Petraeus: War in Ukraine ‘looks very dire indeed for Vladimir Putin’
Former CIA Director and retired Gen. David Petraeus said the war in Ukraine “looks very dire indeed for [Russian President] Vladimir Putin” in that Ukraine has outmaneuvered Russia throughout the conflict.
Petraeus told radio talk show host John Catsimatidis on “The Cats Roundtable” on WABC 770 AM that Putin has found himself in an “irreversibly desperate” situation. He said Ukraine has been much more successful than Russia in mobilizing its capabilities.
He said that has led to Ukraine’s major counteroffensive, which has seen it retake thousands of square kilometers of its territory in the past month, and to Russia being on the defensive.
“At the end of the day, the situation looks very dire indeed for Vladimir Putin,” he said.
Petraeus said Putin’s recent moves to regain momentum, including calling up 300,000 reservists to replace depleted Russian forces, will not be enough to change the tide of the war.
“This is not going to produce well-trained, well-equipped, cohesive troops and units,” he said. “It’s going to produce cannon fodder.”

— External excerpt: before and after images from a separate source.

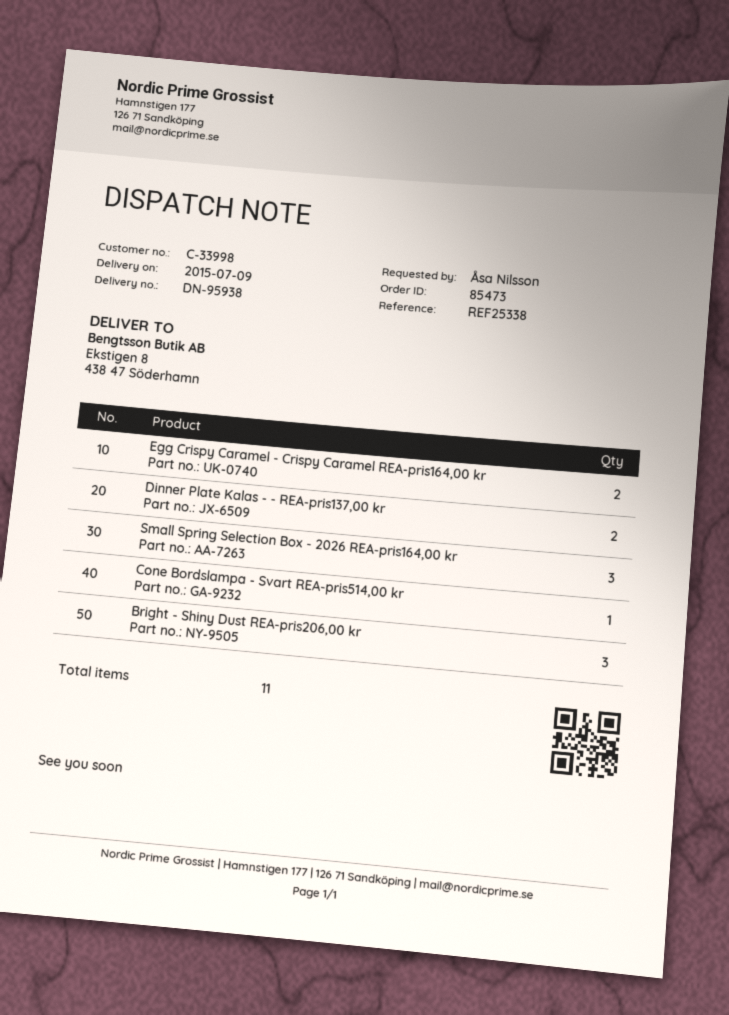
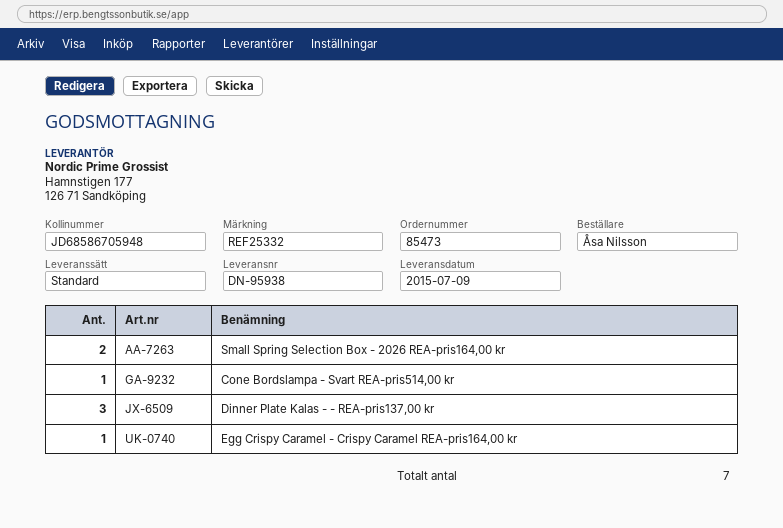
reference: REF25338 -> REF25332
Egg Crispy Caramel - Crispy Caramel REA-pris164,00 kr: 2 -> 1
Dinner Plate Kalas - - REA-pris137,00 kr: 2 -> 3
Small Spring Selection Box - 2026 REA-pris164,00 kr: 3 -> 2
Bright - Shiny Dust REA-pris206,00 kr: 3 -> none
total quantity: 11 -> 7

He said the international community should take seriously Putin’s threats to use tactical nuclear weapons in Ukraine to protect Russian territory, including the four Russian-held regions of Ukraine that Putin annexed on Friday.
Putin said more than 90 percent of voters in all four regions — Donetsk, Luhansk, Kherson and Zaporizhzhia — voted to be annexed by Russia, but much of the international community has denounced the referendums, which were orchestrated by Moscow and overseen by armed Russian soldiers, as neither free nor fair.
Petraeus said Putin’s threats should be taken seriously, but he expects they will prove to be “empty.”
“The United States national security adviser publicly has said that he has communicated, our government has communicated, with the Russian government that the response to any use of nuclear weapons would be catastrophic in nature to them,” he said.
Petraeus said Putin’s efforts to “make Russia great again” have backfired, making NATO “great again” with two countries that have traditionally remained neutral, Sweden and Finland, soon to be joining the alliance.
He said the damage Putin has done to Russia is ironic because he had disdain for former Soviet leader Mikhail Gorbachev, who presided over the collapse of the Soviet Union.
“Yet here he is doing equal damage if not greater damage to the Russian Federation,” Petraeus said.
Petraeus said in March, soon after Russia launched its invasion of Ukraine, that he did not think Putin could win the war due to a lack of sufficient troops and fierce Ukrainian resistance.